- Exercise details -
A verbatim copy is needed of the lines below from the one containing "fields are marked" up to and including the one containing "text: Mandatory ->", excluding pictures.

- Available data -
--- START ---

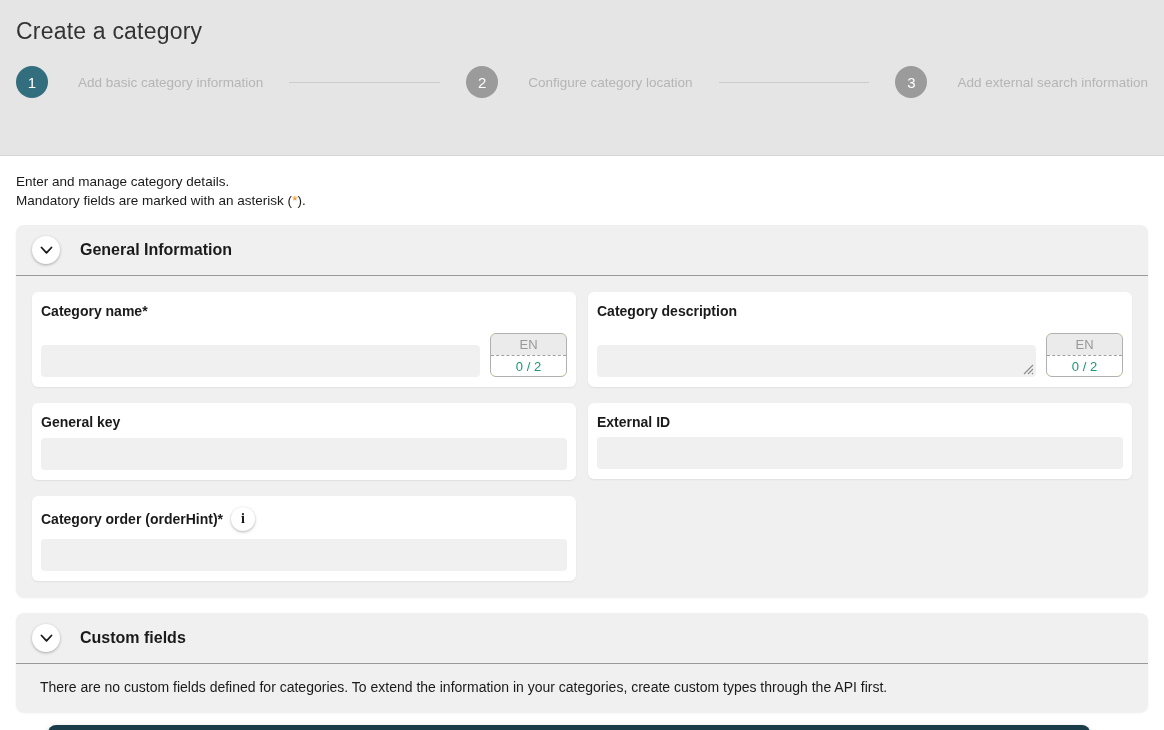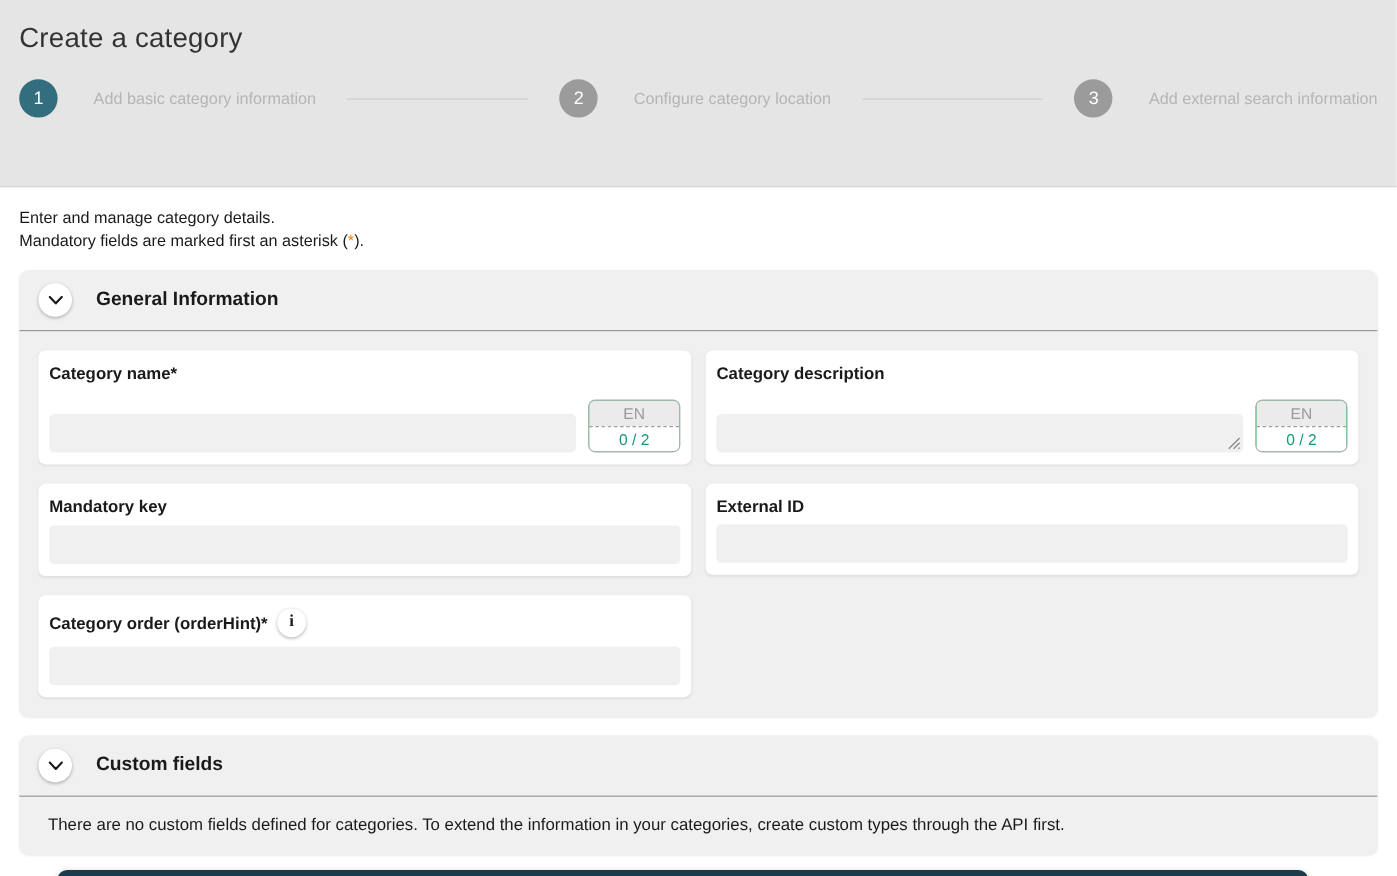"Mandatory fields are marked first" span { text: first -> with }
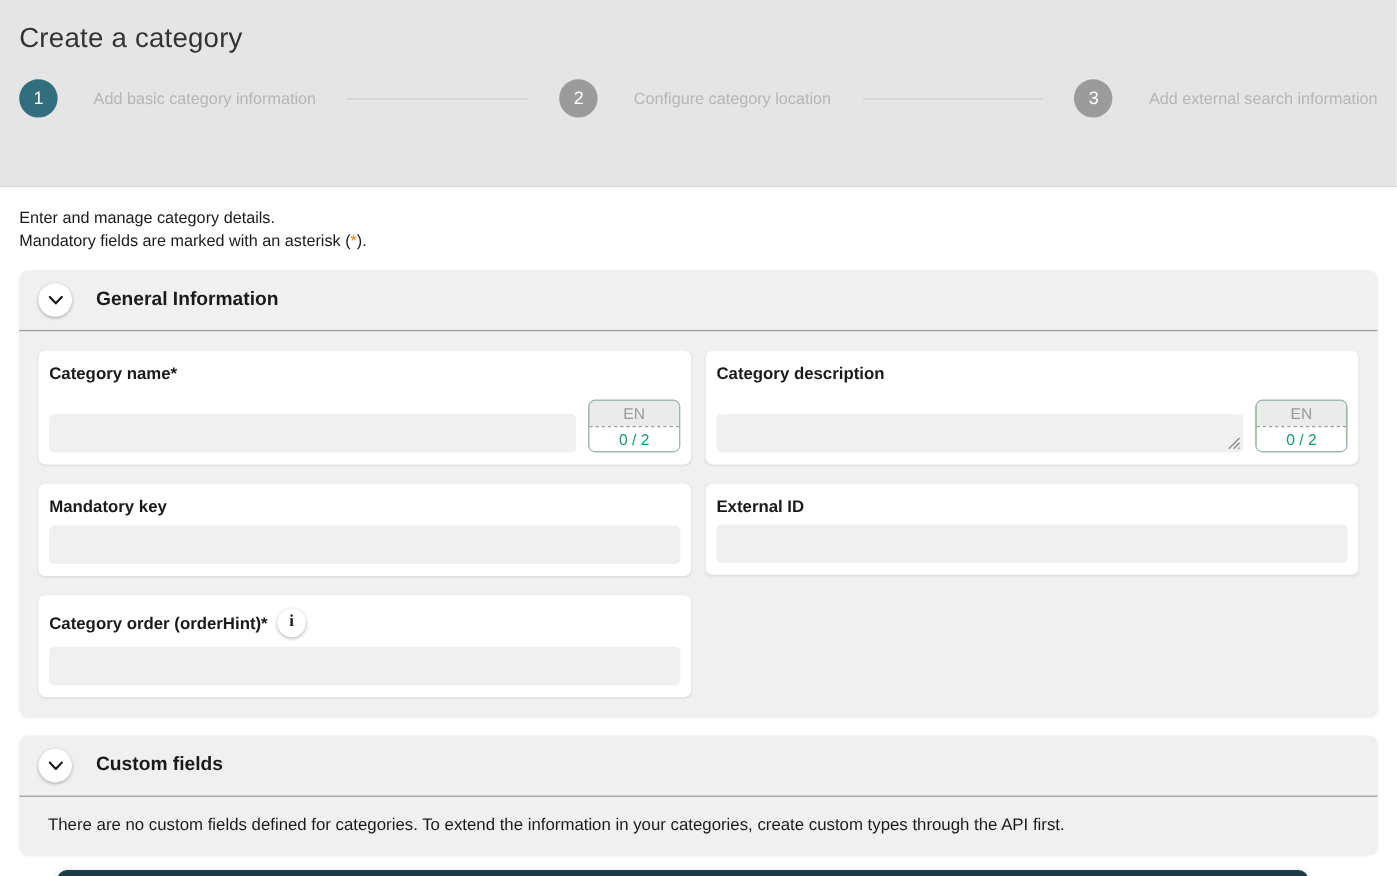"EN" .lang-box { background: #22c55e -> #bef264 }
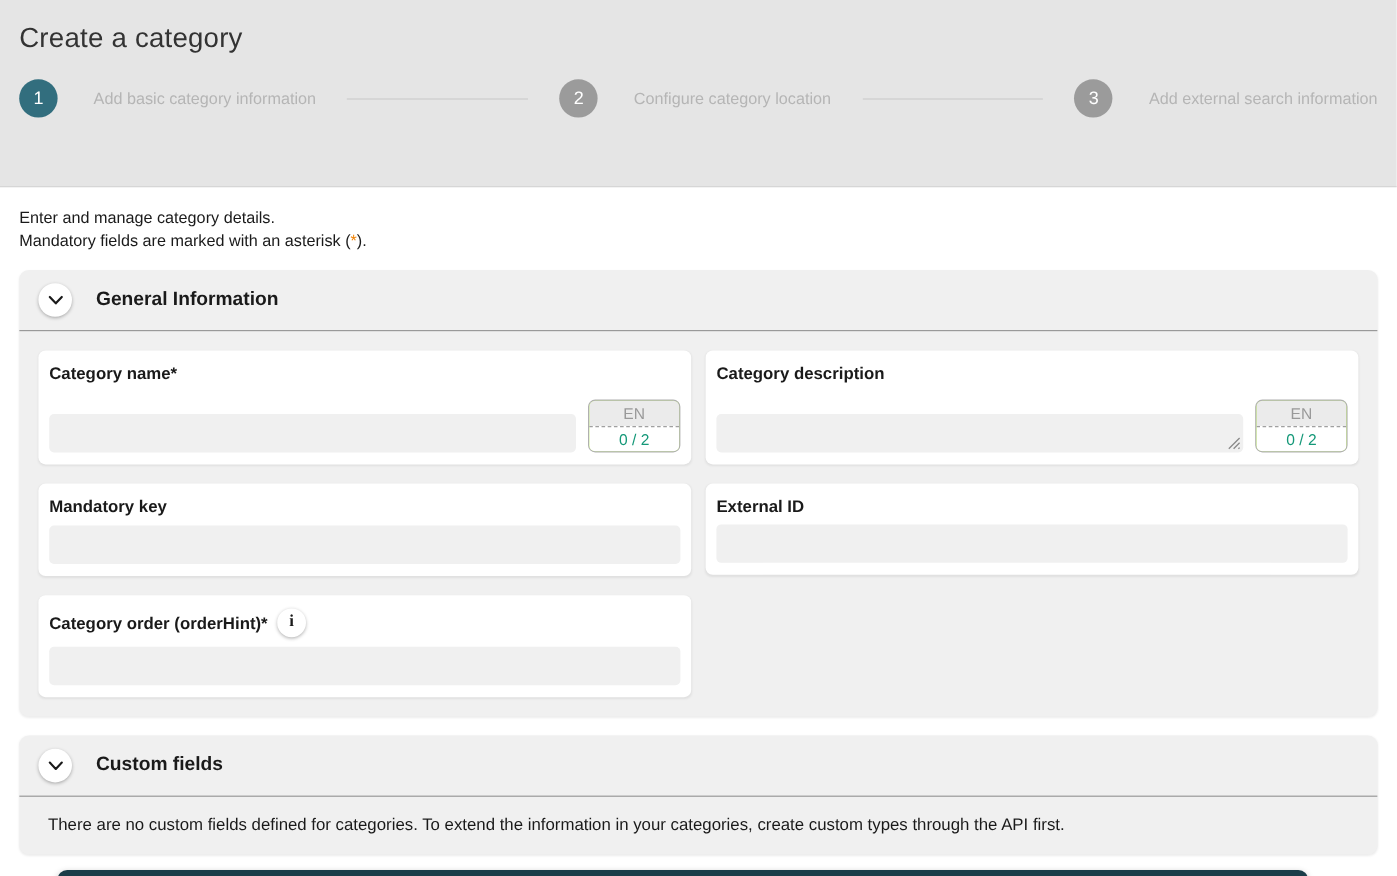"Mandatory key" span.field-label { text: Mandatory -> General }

--- END ---
--- START ---

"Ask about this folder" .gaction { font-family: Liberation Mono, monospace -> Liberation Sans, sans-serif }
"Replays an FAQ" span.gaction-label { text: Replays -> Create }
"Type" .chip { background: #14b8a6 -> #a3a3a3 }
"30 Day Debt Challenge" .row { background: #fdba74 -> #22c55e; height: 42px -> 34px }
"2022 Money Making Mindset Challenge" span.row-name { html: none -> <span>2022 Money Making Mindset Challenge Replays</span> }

--- END ---

- Answer to this exercise -
"Mandatory fields are marked first" span { text: first -> with }
"EN" .lang-box { background: #22c55e -> #bef264 }
"Mandatory key" span.field-label { text: Mandatory -> General }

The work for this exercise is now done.